Instructions for the task:
Repeat only the lines from the one holding "http://localhost:8080/swagger Swagger UI" down to the last line of the listing below, including both of those lines.

***** The data

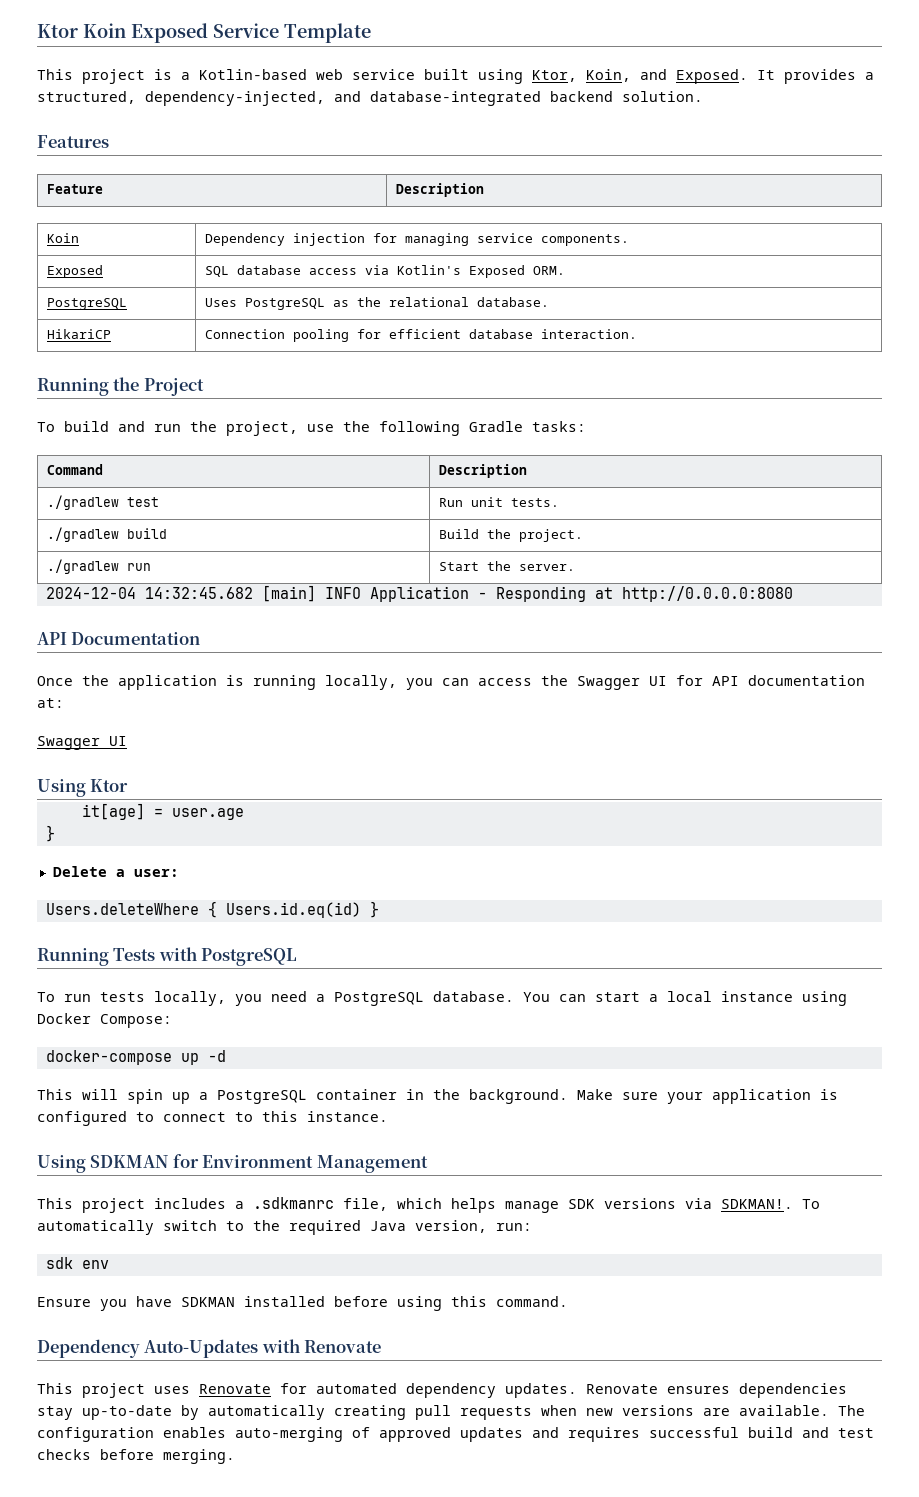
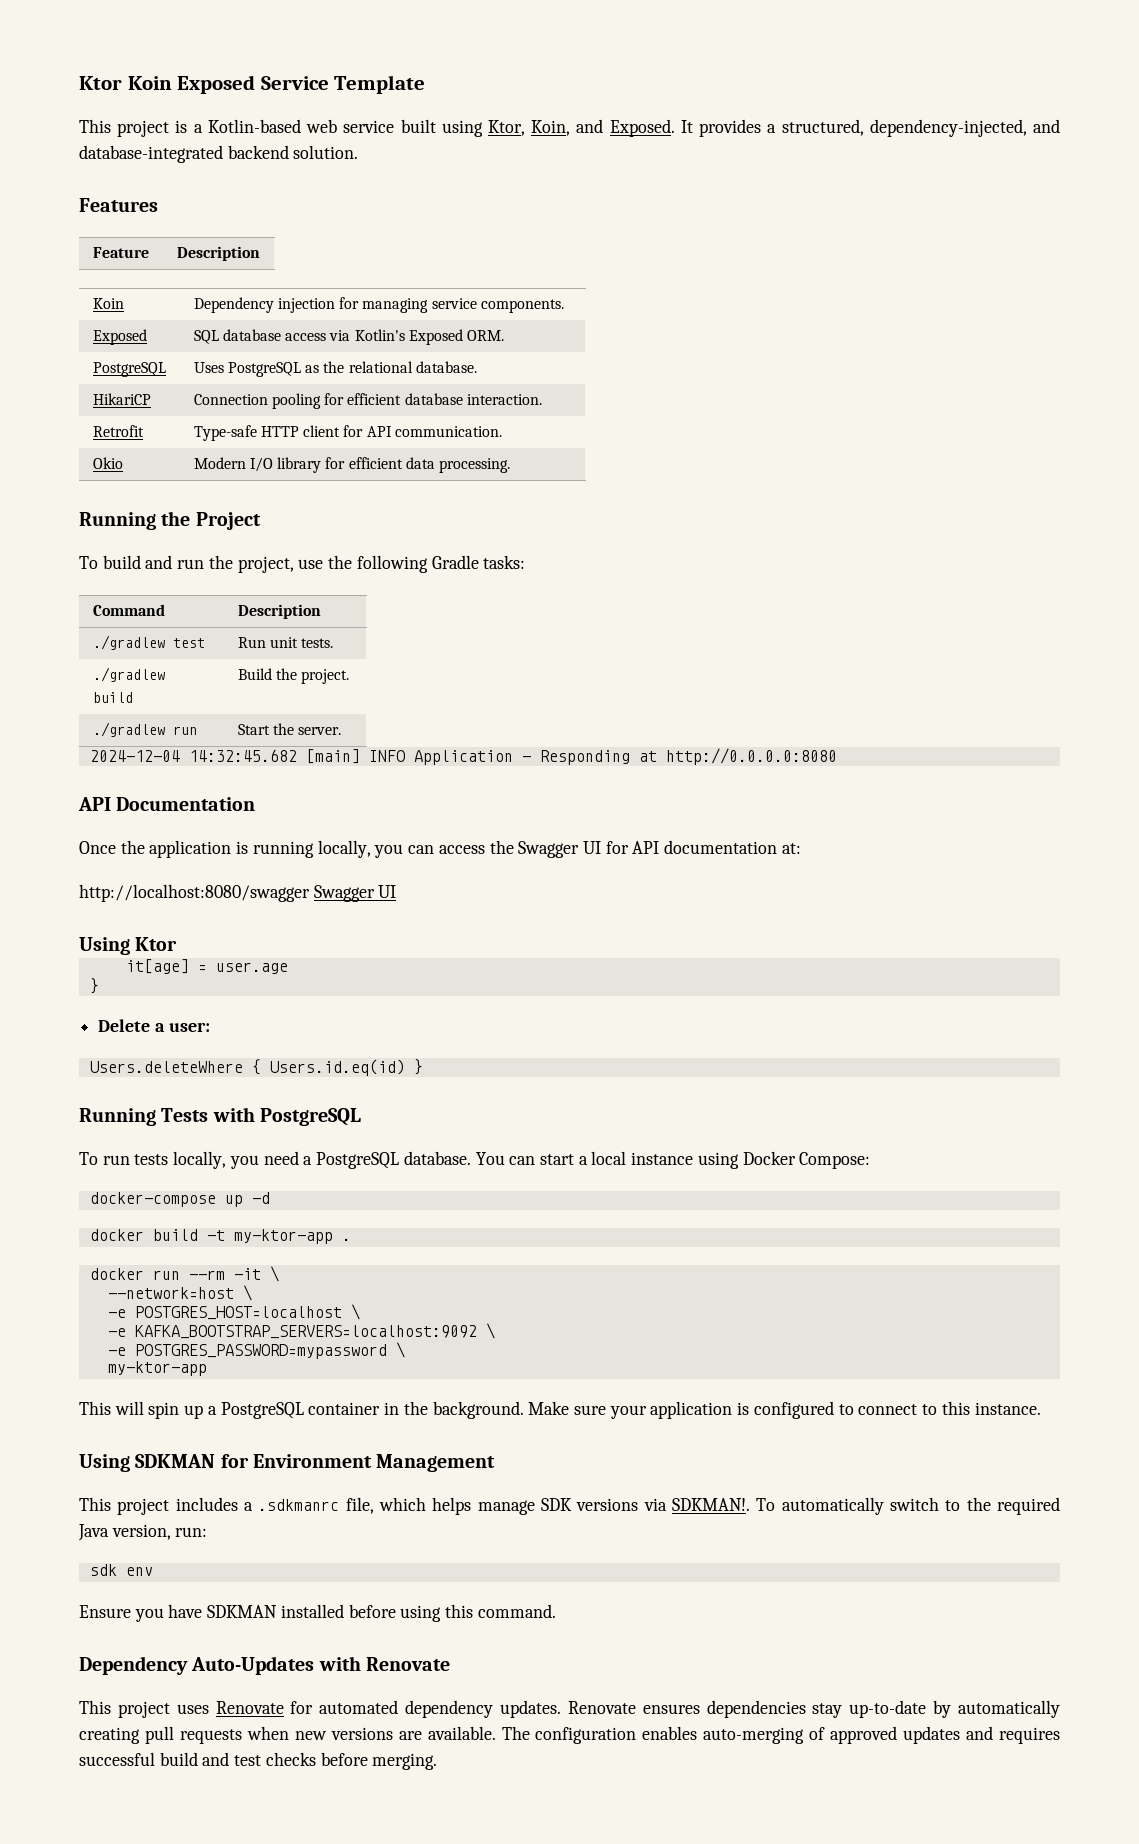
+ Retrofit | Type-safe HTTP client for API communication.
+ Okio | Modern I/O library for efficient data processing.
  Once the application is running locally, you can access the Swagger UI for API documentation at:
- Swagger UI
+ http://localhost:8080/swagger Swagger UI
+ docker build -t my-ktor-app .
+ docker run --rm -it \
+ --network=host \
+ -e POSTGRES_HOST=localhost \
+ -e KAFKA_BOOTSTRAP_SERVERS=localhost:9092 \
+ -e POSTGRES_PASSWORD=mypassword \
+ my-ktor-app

**********

Result of the exercise:
+ http://localhost:8080/swagger Swagger UI
+ docker build -t my-ktor-app .
+ docker run --rm -it \
+ --network=host \
+ -e POSTGRES_HOST=localhost \
+ -e KAFKA_BOOTSTRAP_SERVERS=localhost:9092 \
+ -e POSTGRES_PASSWORD=mypassword \
+ my-ktor-app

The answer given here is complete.